Creating a customer response form

K

KelliInCali

Hi... I am new to Outlook and need to create an email template which contains
a form with entry-boxes which allows the recipient to reply with required
info. Some of those fields will be pull-down list boxes, the rest will be
text-entry fields.

I currently have an Outlook template which has a pdf attachment showing
option images, and the required text is listed below as part of the message.
I want defined entry fields to replace the body-text entry format.

I tried creating a message form with control fields added, but when I send
it to myself I only see the message box, not the entry boxes or pull-downs.

I cannot find any decent tutorial on forms and templates. Any help?

tia,
kelli
 
S

Sue Mosher [MVP-Outlook]

This isn't going to work unless you are sending only to people who have Outlook and are in the same organization and you can publish the form to the Organizational Forms library on the company's Exchange server.

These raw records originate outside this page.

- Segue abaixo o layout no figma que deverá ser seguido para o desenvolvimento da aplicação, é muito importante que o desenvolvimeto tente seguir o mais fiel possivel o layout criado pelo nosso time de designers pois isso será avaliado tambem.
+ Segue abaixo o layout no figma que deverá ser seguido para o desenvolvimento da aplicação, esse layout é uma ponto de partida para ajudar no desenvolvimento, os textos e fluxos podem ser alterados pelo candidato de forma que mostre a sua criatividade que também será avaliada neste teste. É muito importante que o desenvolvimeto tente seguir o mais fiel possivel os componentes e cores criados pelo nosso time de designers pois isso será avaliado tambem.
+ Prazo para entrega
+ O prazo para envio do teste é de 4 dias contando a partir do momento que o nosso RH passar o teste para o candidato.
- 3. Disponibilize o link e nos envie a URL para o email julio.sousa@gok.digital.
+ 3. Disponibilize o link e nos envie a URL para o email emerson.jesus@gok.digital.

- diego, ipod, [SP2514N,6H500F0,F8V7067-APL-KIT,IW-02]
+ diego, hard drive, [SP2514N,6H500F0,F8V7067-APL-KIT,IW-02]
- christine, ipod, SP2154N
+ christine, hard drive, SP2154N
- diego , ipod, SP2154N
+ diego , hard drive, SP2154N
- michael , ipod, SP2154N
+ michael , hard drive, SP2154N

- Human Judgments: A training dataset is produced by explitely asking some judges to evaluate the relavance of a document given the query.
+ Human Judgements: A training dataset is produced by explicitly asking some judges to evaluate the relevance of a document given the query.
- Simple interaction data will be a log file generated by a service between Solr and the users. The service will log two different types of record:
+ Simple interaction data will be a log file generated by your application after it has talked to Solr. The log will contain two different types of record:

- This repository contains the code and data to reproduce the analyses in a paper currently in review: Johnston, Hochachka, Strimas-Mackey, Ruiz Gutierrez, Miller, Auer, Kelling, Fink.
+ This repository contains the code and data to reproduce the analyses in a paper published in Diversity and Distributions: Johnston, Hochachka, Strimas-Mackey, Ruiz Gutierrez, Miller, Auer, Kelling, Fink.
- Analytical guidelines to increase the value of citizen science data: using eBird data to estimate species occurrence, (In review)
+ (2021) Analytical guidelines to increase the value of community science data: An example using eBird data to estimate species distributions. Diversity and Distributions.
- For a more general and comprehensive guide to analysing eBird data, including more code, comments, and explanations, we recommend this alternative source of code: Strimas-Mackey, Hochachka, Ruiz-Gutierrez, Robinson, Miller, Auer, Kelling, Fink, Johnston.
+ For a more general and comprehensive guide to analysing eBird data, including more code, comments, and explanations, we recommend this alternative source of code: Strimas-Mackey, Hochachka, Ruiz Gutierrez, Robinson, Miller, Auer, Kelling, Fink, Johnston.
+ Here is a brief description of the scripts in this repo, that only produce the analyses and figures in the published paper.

See http://www.outlookcode.com/article.aspx?ID=35 for general form design references.
 
K

KelliInCali

Ah, I see. Oh well, I guess I'll have to stick with the body text reply.
Thanks anyway!

Kelli
 
D

dch3

I'd look at doing something with Adobe Acrobat. I've haven't worked with it
personally, however I do know that its possible to set up form fields in a
*.pdf file, send the file and then when it comes back scrape the information
off. My organization is actually looking at using the technology to
automatically create orders from the forms.

David H
 
D

dch3

That said since Outlook can send HTML, you should also be able to create a
web page to create the information and then imbed the actual page in the
email message if its formated as HTML. You'd also want to include a link to
the online page in the event that the user's email isn't setup to
receive/view HTML content. Haven't actually done this, but it should be
entirely possible.

1) Create the page on your company's website to capture the information and
save it to a database or generate an email with the supplied information.

2) Once created, send out the page as HTML in the body of the message and
include the hyperlink to the actual page.